EVERY FINITE SUBSET OF Q^k|>n HAS A MAXIMAL NONNEGATIVE CONTINUATION,
WHERE S_1...n|>n = S_0...n-1|>n.
Both are provably equivalent to Con(SRP) over WKL_0, and hence
independent of ZFC.
All definitions are clearly in
[1] https://u.osu.edu/friedman.8/foundational-adventures/downloadable-manuscripts/
#87.
Also the definitions for the second are given in
[2] http://www.cs.nyu.edu/pipermail/fom/2015-June/018789.html .
Since we are in the realm of perfection, we will try to be very
demanding - more or even much more so than for a lot of good solid
contemporary mathematics.
Here are some advantages for the second formulation:
1. Only k dimensional sets are used. No detour into a 2k dimensional set.
2. The conceptual motivation for roots and maximizing them in the
first statement can be questioned. In the second statement, roots are
not formed directly, as they are the continuations. Maximizing
continuations is very natural mathematically: go as far as possible
given a certain constraint (continuation is a constraint).
3. There is no notion of order invariant. Of course, the idea is
suggested by the definition of continuation.
BUT: the notion of order invariant set is quite fundamental, and
robust, and the order invariant and order theoretic sets are very
familiar to lots of mathematicians. See [1] for considerable
discussion and definitions involving sets fixed under automorphisms of
(Q,<).
WE NOW take aim at that equation at the end: S_1...n|>n =
S_0...n-1|>n. Of course, this is the kind of equation that is highly
beloved by anybody working or working part time in set theory, and
highly beloved by many combinatoricians focused on Ramsey theory.

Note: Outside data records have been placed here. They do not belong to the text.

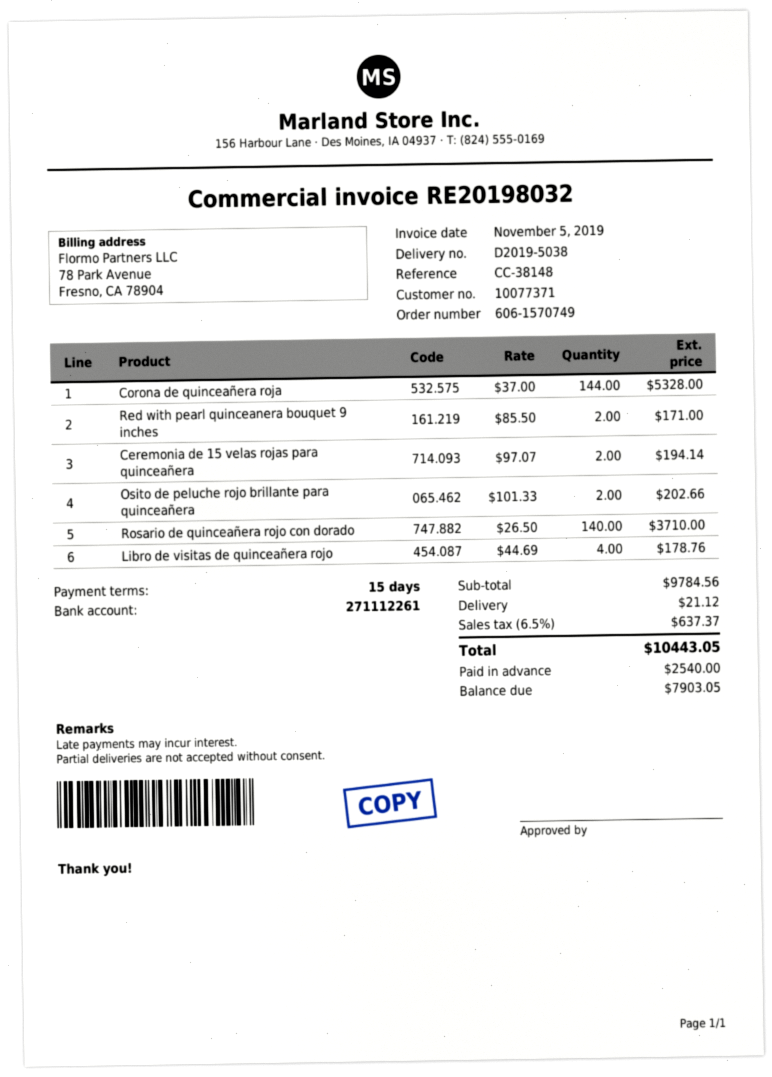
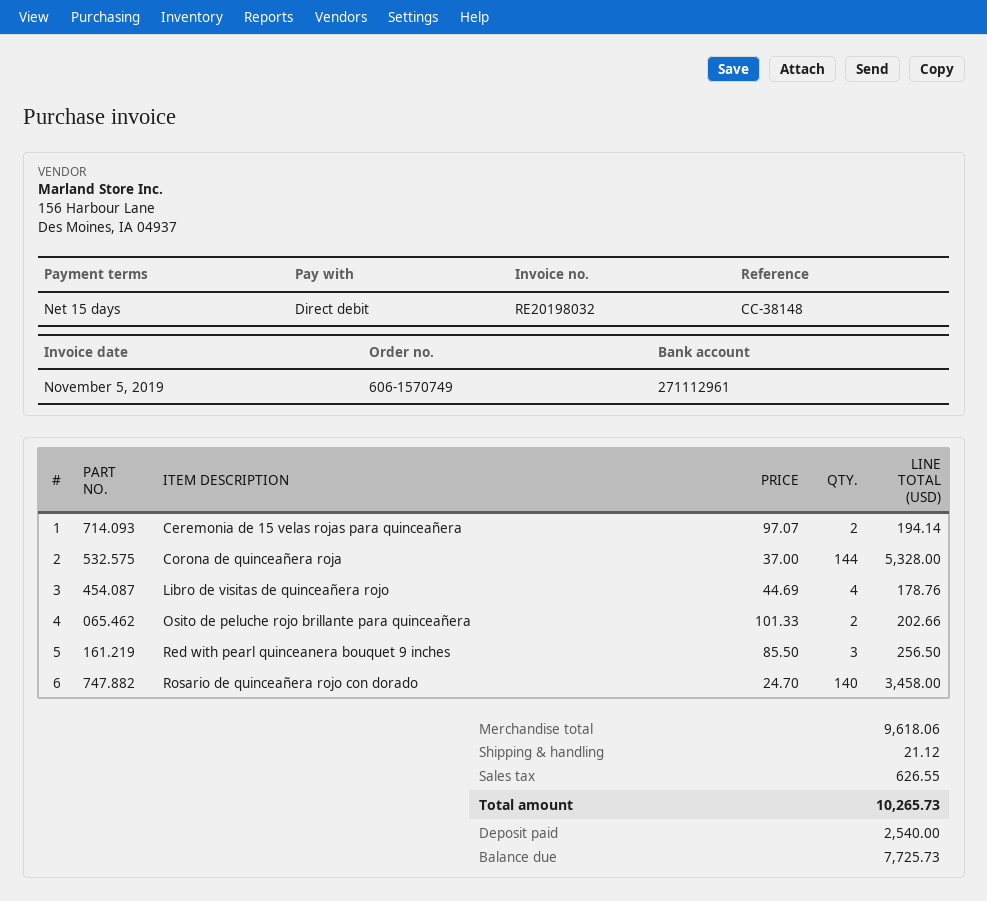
bank account: 271112261 -> 271112961
Red with pearl quinceanera bouquet 9 inches: 2 x 85.50 = 171.00 -> 3 x 85.50 = 256.50
Rosario de quinceañera rojo con dorado: 140 x 26.50 = 3710.00 -> 140 x 24.70 = 3458.00
subtotal: 9784.56 -> 9618.06
tax: 637.37 -> 626.55
total: 10443.05 -> 10265.73
balance: 7903.05 -> 7725.73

Nevertheless, I have been talking to algebraists and analysts, and
their immediate reaction is to find this equation "strange".
I have another way of saying this equation. This is in terms of
partial self embeddings. All through math one has the notion of self
embedding
EVERY ORDER INVARIANT SUBSET OF Q^2k HAS A MAXIMAL NONNEGATIVE ROOT,
SELF EMBEDDED BY +1 ON {0,...,n-1}, IDENTITY ON Q|>n.
EVERY FINITE SUBSET OF Q^k|>n HAS A MAXIMAL NONNEGATIVE CONTINUATION,
SELF EMBEDDED BY +1 ON {0,...,n-1}, IDENTITY ON Q|>n.
The notion of partial embedding is defined in [1]. h:Q into Q is
one-one partial, and for all p_1,...,p_k in dom(h),
(h(p_1),...,h(p_k)) in S iff (p_1,...,p_k) in S.
In [1], there is a complete determination of the partial h:Q into Q
which move finitely many points, that can be used in the first
statement above. These are the h that are strictly increasing.
For the second statement above, we also have a complete determination
of the partial h:q into Q which move finitely many points, that can be
used here. These are the h that are strictly increasing, and where all
points moved are <= n.
Note how I have now conveniently eliminated any use of letters for
either the given finite set or the continuation, in these statements.
I now am going back to my algebraists and analysts to see if they
prefer the embedding form above to the previous one with the equation.
The more general notion of r-continuation is mentioned in [1], [2].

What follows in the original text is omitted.